━━━ LISTED RECORDS ━━━

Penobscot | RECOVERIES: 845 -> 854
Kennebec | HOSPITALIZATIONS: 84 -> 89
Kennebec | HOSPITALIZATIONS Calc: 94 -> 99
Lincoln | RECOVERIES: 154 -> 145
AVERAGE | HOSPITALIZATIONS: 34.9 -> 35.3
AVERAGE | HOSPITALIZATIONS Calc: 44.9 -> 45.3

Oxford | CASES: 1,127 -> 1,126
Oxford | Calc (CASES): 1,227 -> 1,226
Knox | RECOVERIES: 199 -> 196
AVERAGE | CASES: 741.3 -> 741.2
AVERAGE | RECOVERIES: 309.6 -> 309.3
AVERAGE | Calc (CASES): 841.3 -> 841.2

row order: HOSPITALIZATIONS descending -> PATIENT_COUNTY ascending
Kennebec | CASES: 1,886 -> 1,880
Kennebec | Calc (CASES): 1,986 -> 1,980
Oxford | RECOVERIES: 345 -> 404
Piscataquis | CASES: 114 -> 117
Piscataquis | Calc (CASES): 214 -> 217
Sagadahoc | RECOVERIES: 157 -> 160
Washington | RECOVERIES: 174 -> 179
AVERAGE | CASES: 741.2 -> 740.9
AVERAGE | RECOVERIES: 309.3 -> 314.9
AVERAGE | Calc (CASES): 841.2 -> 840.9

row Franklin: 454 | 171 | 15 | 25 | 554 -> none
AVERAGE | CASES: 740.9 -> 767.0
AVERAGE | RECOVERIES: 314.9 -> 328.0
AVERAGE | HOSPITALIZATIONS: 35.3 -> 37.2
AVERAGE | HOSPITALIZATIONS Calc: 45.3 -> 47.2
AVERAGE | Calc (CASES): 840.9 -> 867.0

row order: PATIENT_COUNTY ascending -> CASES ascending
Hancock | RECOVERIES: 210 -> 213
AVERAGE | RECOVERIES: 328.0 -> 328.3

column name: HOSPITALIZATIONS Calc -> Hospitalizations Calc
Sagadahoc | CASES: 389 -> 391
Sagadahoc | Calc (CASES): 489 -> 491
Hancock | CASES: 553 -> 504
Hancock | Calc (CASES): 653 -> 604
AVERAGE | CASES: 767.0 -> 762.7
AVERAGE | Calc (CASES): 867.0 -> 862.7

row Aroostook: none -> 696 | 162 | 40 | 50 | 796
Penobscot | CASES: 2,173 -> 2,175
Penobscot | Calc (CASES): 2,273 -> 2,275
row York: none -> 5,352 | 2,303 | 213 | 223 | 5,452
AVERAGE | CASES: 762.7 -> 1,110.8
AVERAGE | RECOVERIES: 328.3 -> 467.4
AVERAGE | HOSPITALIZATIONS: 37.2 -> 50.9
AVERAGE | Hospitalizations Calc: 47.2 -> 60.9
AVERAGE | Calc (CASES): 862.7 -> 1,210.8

━━━

__EXERCISE GOAL__:
Whenever a line in the entries above includes the word "RECOVERIES", pull that line out.

__ANSWER__:
Penobscot | RECOVERIES: 845 -> 854
Lincoln | RECOVERIES: 154 -> 145
Knox | RECOVERIES: 199 -> 196
AVERAGE | RECOVERIES: 309.6 -> 309.3
Oxford | RECOVERIES: 345 -> 404
Sagadahoc | RECOVERIES: 157 -> 160
Washington | RECOVERIES: 174 -> 179
AVERAGE | RECOVERIES: 309.3 -> 314.9
AVERAGE | RECOVERIES: 314.9 -> 328.0
Hancock | RECOVERIES: 210 -> 213
AVERAGE | RECOVERIES: 328.0 -> 328.3
AVERAGE | RECOVERIES: 328.3 -> 467.4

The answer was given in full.